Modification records
▽
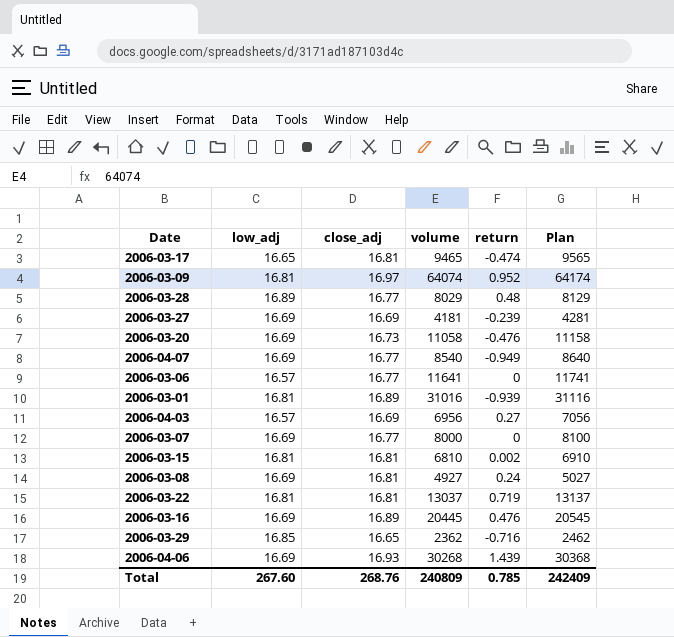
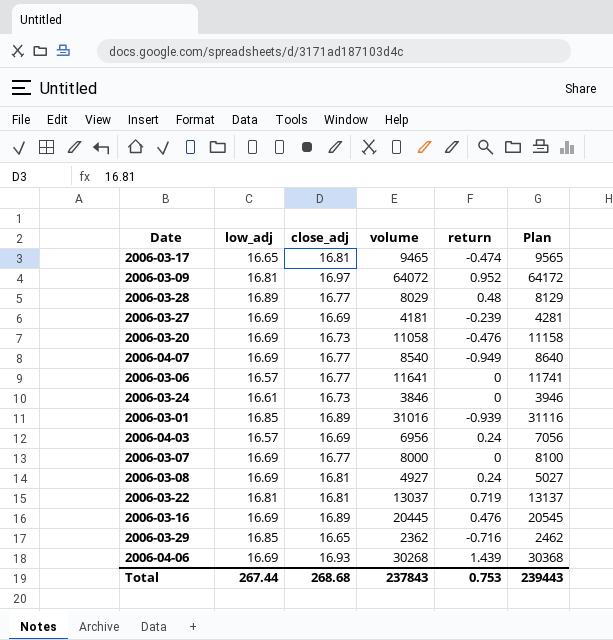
row 2006-03-15: 16.81 | 16.81 | 6810 | 0.002 | 6910 -> none
2006-03-09 | volume: 64074 -> 64072
2006-03-09 | Plan: 64174 -> 64172
row 2006-03-24: none -> 16.61 | 16.73 | 3846 | 0 | 3946
2006-03-01 | low_adj: 16.81 -> 16.85
2006-04-03 | return: 0.27 -> 0.24
Total | low_adj: 267.60 -> 267.44
Total | close_adj: 268.76 -> 268.68
Total | volume: 240809 -> 237843
Total | return: 0.785 -> 0.753
Total | Plan: 242409 -> 239443

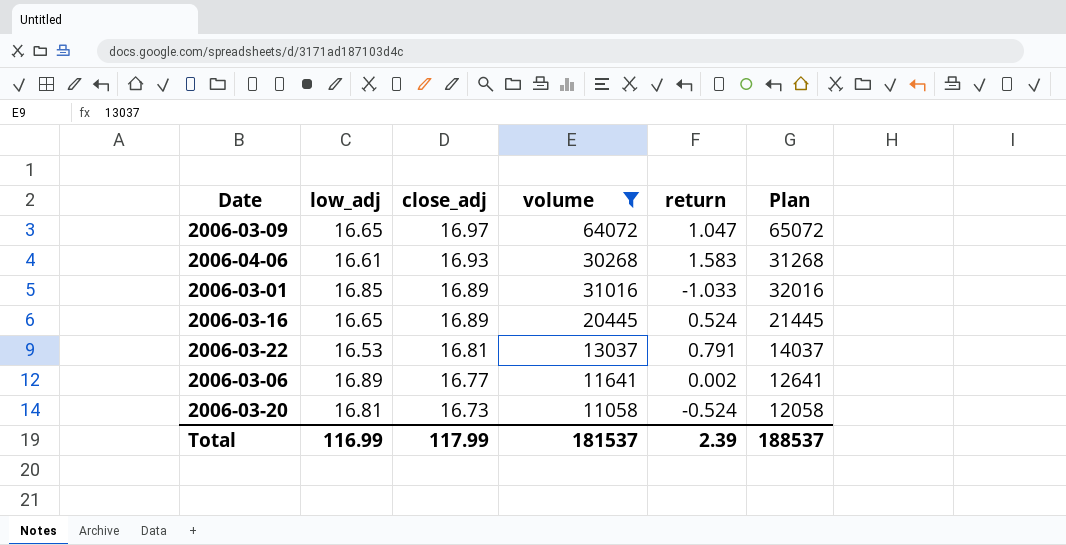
filter: none -> volume >= 11058
row order: none -> close_adj descending
column Plan | formula: [volume] + 100 -> [volume] + 1000
2006-03-09 | low_adj: 16.81 -> 16.65
2006-03-09 | return: 0.952 -> 1.047
2006-04-06 | low_adj: 16.69 -> 16.61
2006-04-06 | return: 1.439 -> 1.583
2006-03-01 | return: -0.939 -> -1.033
2006-03-16 | low_adj: 16.69 -> 16.65
2006-03-16 | return: 0.476 -> 0.524
2006-03-22 | low_adj: 16.81 -> 16.53
2006-03-22 | return: 0.719 -> 0.791
2006-03-06 | low_adj: 16.57 -> 16.89
2006-03-06 | return: 0 -> 0.002
2006-03-20 | low_adj: 16.69 -> 16.81
2006-03-20 | return: -0.476 -> -0.524
Total | low_adj: 267.44 -> 116.99
Total | close_adj: 268.68 -> 117.99
Total | volume: 237843 -> 181537
Total | return: 0.753 -> 2.39
Total | Plan: 239443 -> 188537

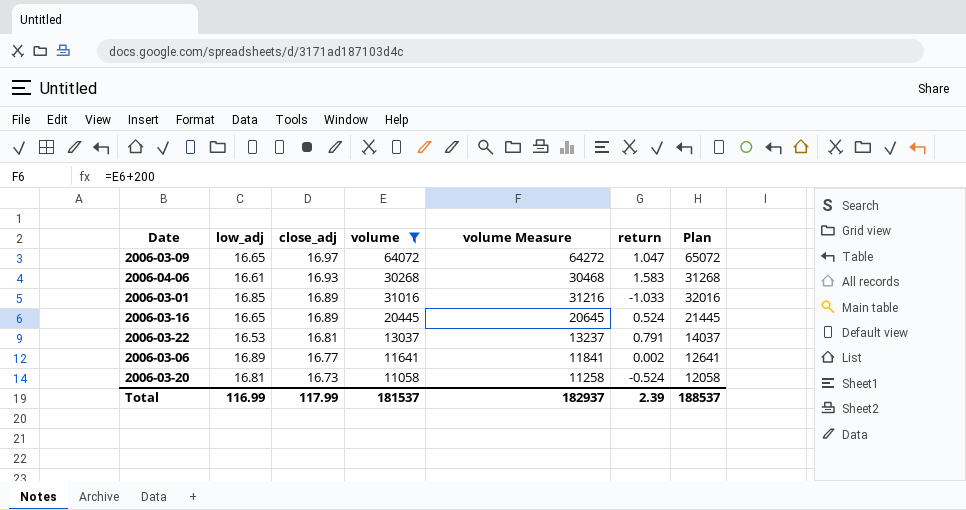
column volume Measure | formula: none -> [volume] + 200

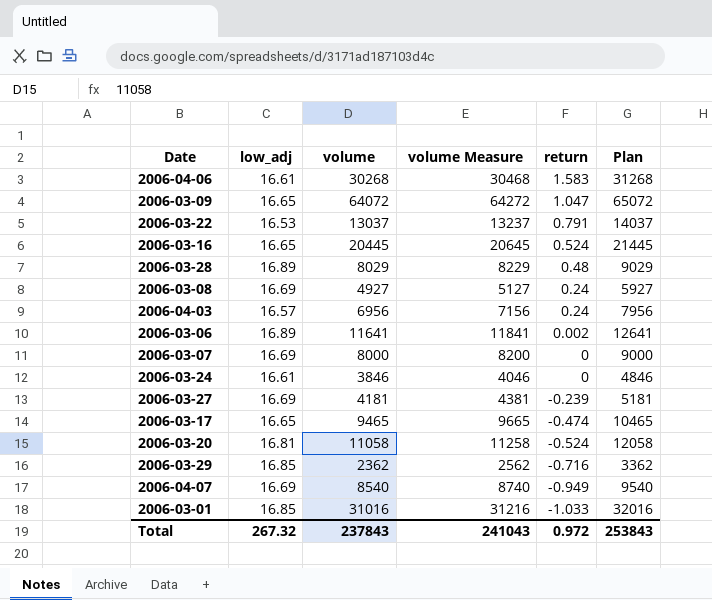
filter: volume >= 11058 -> none
row order: close_adj descending -> return descending
column close_adj | position: 3 -> none
Total | low_adj: 116.99 -> 267.32
Total | volume: 181537 -> 237843
Total | volume Measure: 182937 -> 241043
Total | return: 2.39 -> 0.972
Total | Plan: 188537 -> 253843

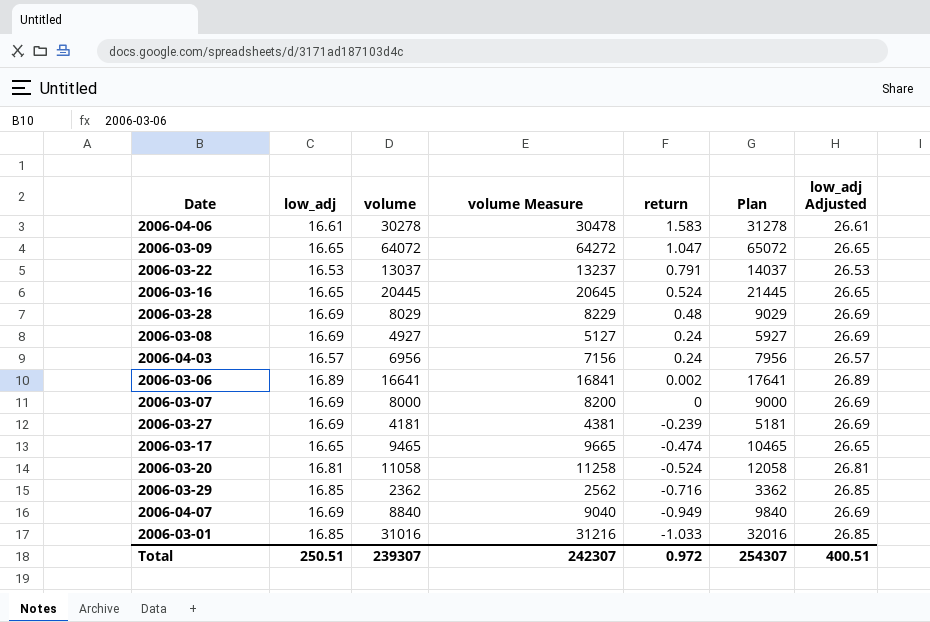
column low_adj Adjusted | formula: none -> [low_adj] + 10
row 2006-03-24: 16.61 | 3846 | 4046 | 0 | 4846 -> none
2006-04-06 | volume: 30268 -> 30278
2006-04-06 | volume Measure: 30468 -> 30478
2006-04-06 | Plan: 31268 -> 31278
2006-03-28 | low_adj: 16.89 -> 16.69
2006-03-06 | volume: 11641 -> 16641
2006-03-06 | volume Measure: 11841 -> 16841
2006-03-06 | Plan: 12641 -> 17641
2006-04-07 | volume: 8540 -> 8840
2006-04-07 | volume Measure: 8740 -> 9040
2006-04-07 | Plan: 9540 -> 9840
Total | low_adj: 267.32 -> 250.51
Total | volume: 237843 -> 239307
Total | volume Measure: 241043 -> 242307
Total | Plan: 253843 -> 254307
△
== Assignment ==
Repeat exactly the lines above, beginning at the one containing "Total | close_adj: 268.68 -> 117.99" and ending at the one containing "2006-03-06 | volume Measure: 11841 -> 16841". Do not carry over any pictures.

== Exercise result ==
Total | close_adj: 268.68 -> 117.99
Total | volume: 237843 -> 181537
Total | return: 0.753 -> 2.39
Total | Plan: 239443 -> 188537

column volume Measure | formula: none -> [volume] + 200

filter: volume >= 11058 -> none
row order: close_adj descending -> return descending
column close_adj | position: 3 -> none
Total | low_adj: 116.99 -> 267.32
Total | volume: 181537 -> 237843
Total | volume Measure: 182937 -> 241043
Total | return: 2.39 -> 0.972
Total | Plan: 188537 -> 253843

column low_adj Adjusted | formula: none -> [low_adj] + 10
row 2006-03-24: 16.61 | 3846 | 4046 | 0 | 4846 -> none
2006-04-06 | volume: 30268 -> 30278
2006-04-06 | volume Measure: 30468 -> 30478
2006-04-06 | Plan: 31268 -> 31278
2006-03-28 | low_adj: 16.89 -> 16.69
2006-03-06 | volume: 11641 -> 16641
2006-03-06 | volume Measure: 11841 -> 16841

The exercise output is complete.